[SOLVED] User permissions on document creation.
How would I properly set permissions on a new document to a specific user? This seems to not work as intended.
async function createArticle(data) {
return await databases.createDocument('default', 'rss_articles', sdk.ID.unique(), {
title: data.title,
content: data.content,
url: data.url,
$permissions: [
`read("user:${data.userId})`,
`update("user:${data.userId})`,
`delete("user:${data.userId}")`
]
});
}
Hey did u check out the example in this? https://appwrite.io/docs/permissions#:~:text=An%20Appwrite%20resource%20can%20be,and%20members%20with%20different%20roles.

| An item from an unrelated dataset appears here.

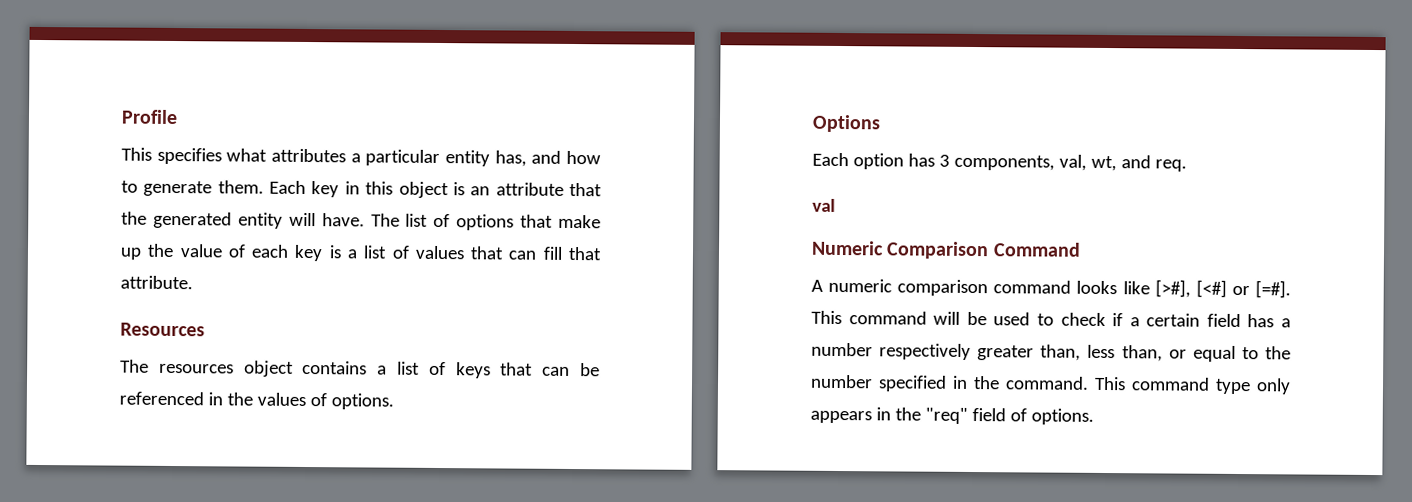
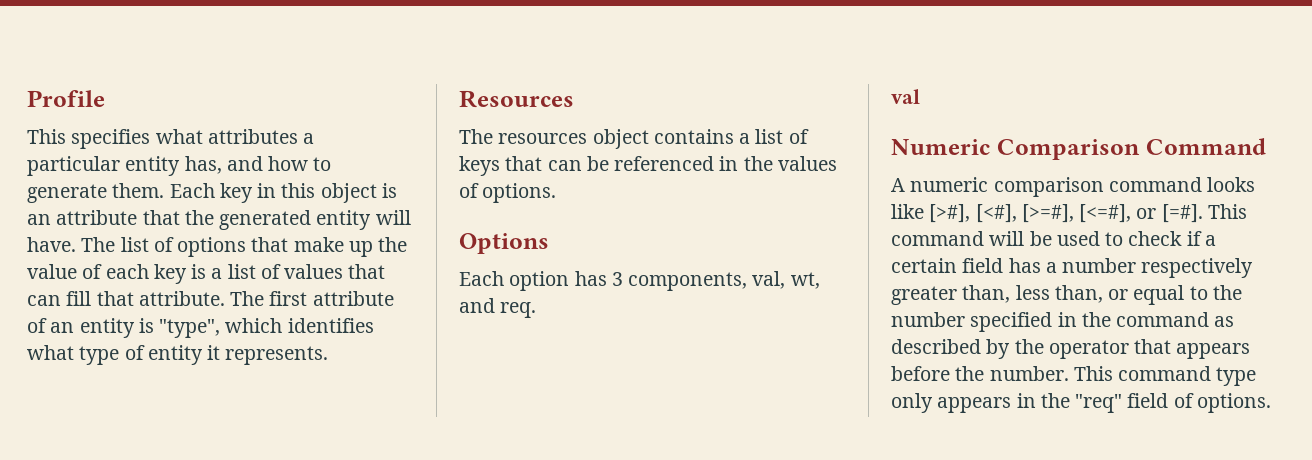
(193, 282) none -> [230,291,394,306] [27,318,374,338] [27,345,329,365] The first attribute of an entity is "type", which identifies what type of entity it represents.
[1195,279,1227,298] [<#] -> [975,204,1132,223] [<#], [>=#], [<=#],
[1005,376,1089,390] command. -> [1116,312,1235,327] [891,339,1251,359] [891,366,1069,381] command as described by the operator that appears before the number.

@Dakshie thanks, i have missed that out
idk, doesn't work. js
async function createArticle(data) {
return await databases.createDocument(
'default',
'rss_articles',
sdk.ID.unique(),
{
title: data.title,
content: data.content,
url: data.url,
},
[
sdk.Permission.read(sdk.Role.user(data.userId))
])
}
Did you try adding permissions from the console?
i had some progress getting user:null
will have to take a look on the input if the data is corect, but atleast the permissions are set to null right now
is there a way to read a permission from document ?
i want to get the owner of a document from one collection, and create a post/document that belongs to that owner in another collection
You want to delegate the read permission to a user right? You can use - Permission.read()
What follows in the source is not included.